Clinical Resources
10 July 26

From One Cycle to the Full Journey: Helping Patients Navigate IVF With Realistic Expectations

Dan Nayot

The IVF journey is often a marathon, not a sprint.

Many patients begin treatment with the hope that one cycle will lead to success. While this may be the outcome for some, clinicians know that IVF can be a more complex journey — one where achieving reproductive goals may require multiple steps, adapting strategies, and learning from each cycle along the way.

The challenge for clinicians is not determining how to get patients to complete more cycles.

It is helping patients understand the full treatment journey, recognize different possible pathways, and ensure that every cycle provides meaningful information to guide the next step.

Why planning beyond one cycle matters for certain patients 

IVF treatment has traditionally followed a cycle-by-cycle approach.

A stimulation cycle is completed. Outcomes are reviewed. Adjustments are made.

This approach has clinical value. Every completed cycle provides new information about ovarian response, fertilization, embryo development, and overall treatment progression.
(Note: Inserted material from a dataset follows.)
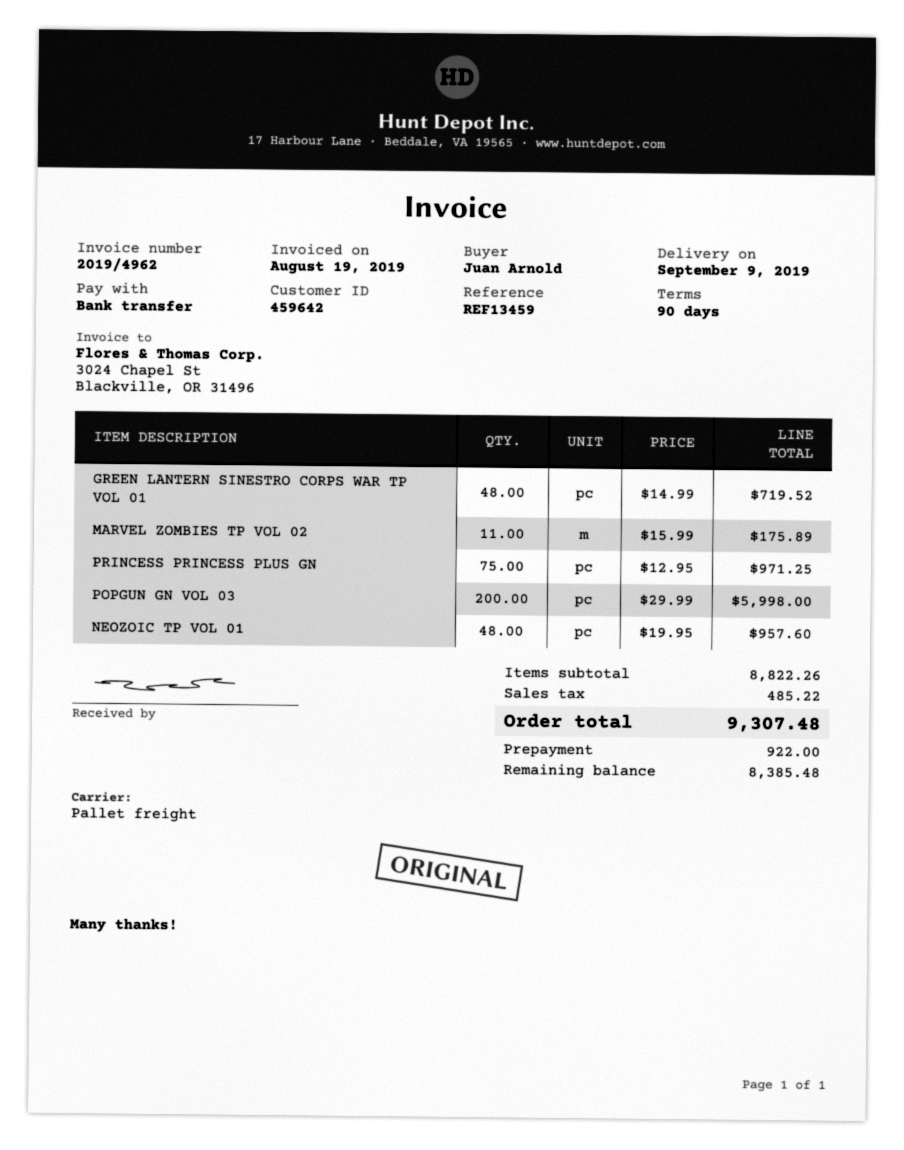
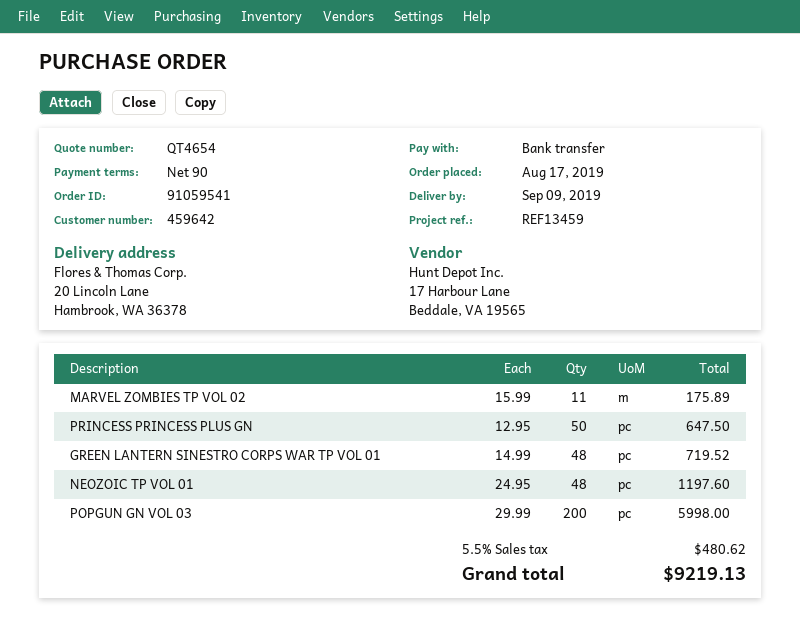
PRINCESS PRINCESS PLUS GN: 75 x 12.95 = 971.25 -> 50 x 12.95 = 647.50
NEOZOIC TP VOL 01: 48 x 19.95 = 957.60 -> 48 x 24.95 = 1197.60
tax: 485.22 -> 480.62
total: 9307.48 -> 9219.13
However, for low prognosis patients who are more likely to require multiple attempts, setting realistic expectations from the beginning can help prepare them for the IVF journey ahead — one that may require multiple cycles, adaptations, and learnings along the way.

Patients may enter treatment expecting one cycle to provide their answer. When outcomes differ from expectations, they may experience uncertainty around whether to continue, what should change, and whether another attempt will provide new opportunities.

Earlier discussions about a multicycle strategy can help prepare patients for different possible pathways while maintaining confidence in the treatment plan.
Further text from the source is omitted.